Activity: Return the lines below exactly as they appear, please, starting with the first and ending with the one that contains "[505,678,569,694] review ->".
----- Records to process -----
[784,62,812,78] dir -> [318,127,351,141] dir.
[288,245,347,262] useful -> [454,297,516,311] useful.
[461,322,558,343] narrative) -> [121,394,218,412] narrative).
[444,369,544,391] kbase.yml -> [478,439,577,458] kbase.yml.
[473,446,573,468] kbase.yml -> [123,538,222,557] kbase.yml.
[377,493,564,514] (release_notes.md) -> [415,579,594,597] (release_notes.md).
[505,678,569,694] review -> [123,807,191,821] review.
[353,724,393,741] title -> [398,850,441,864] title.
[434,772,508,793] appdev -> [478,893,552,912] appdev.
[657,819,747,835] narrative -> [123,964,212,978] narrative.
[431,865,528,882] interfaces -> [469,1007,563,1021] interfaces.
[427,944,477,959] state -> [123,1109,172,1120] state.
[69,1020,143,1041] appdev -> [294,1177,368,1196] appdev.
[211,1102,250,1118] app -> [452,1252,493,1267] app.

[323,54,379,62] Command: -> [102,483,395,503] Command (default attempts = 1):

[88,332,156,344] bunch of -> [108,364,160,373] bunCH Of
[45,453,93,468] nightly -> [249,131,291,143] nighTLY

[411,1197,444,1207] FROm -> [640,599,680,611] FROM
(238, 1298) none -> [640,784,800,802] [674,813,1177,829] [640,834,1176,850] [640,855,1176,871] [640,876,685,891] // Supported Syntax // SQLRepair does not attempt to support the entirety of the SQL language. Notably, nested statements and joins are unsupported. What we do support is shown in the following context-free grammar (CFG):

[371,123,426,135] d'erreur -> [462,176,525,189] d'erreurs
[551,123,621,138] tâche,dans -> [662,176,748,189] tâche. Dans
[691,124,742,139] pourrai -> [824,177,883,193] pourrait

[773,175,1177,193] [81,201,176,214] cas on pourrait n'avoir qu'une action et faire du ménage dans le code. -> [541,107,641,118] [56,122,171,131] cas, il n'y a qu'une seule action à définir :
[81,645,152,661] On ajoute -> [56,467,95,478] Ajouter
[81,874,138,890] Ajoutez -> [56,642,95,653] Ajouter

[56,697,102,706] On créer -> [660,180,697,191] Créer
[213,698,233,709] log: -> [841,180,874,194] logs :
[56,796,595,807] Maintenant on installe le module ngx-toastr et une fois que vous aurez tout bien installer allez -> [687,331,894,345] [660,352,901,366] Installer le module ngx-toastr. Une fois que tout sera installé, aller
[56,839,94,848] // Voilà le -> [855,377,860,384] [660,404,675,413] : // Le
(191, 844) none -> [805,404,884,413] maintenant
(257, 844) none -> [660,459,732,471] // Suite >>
-----
Reply to the exercise:
[784,62,812,78] dir -> [318,127,351,141] dir.
[288,245,347,262] useful -> [454,297,516,311] useful.
[461,322,558,343] narrative) -> [121,394,218,412] narrative).
[444,369,544,391] kbase.yml -> [478,439,577,458] kbase.yml.
[473,446,573,468] kbase.yml -> [123,538,222,557] kbase.yml.
[377,493,564,514] (release_notes.md) -> [415,579,594,597] (release_notes.md).
[505,678,569,694] review -> [123,807,191,821] review.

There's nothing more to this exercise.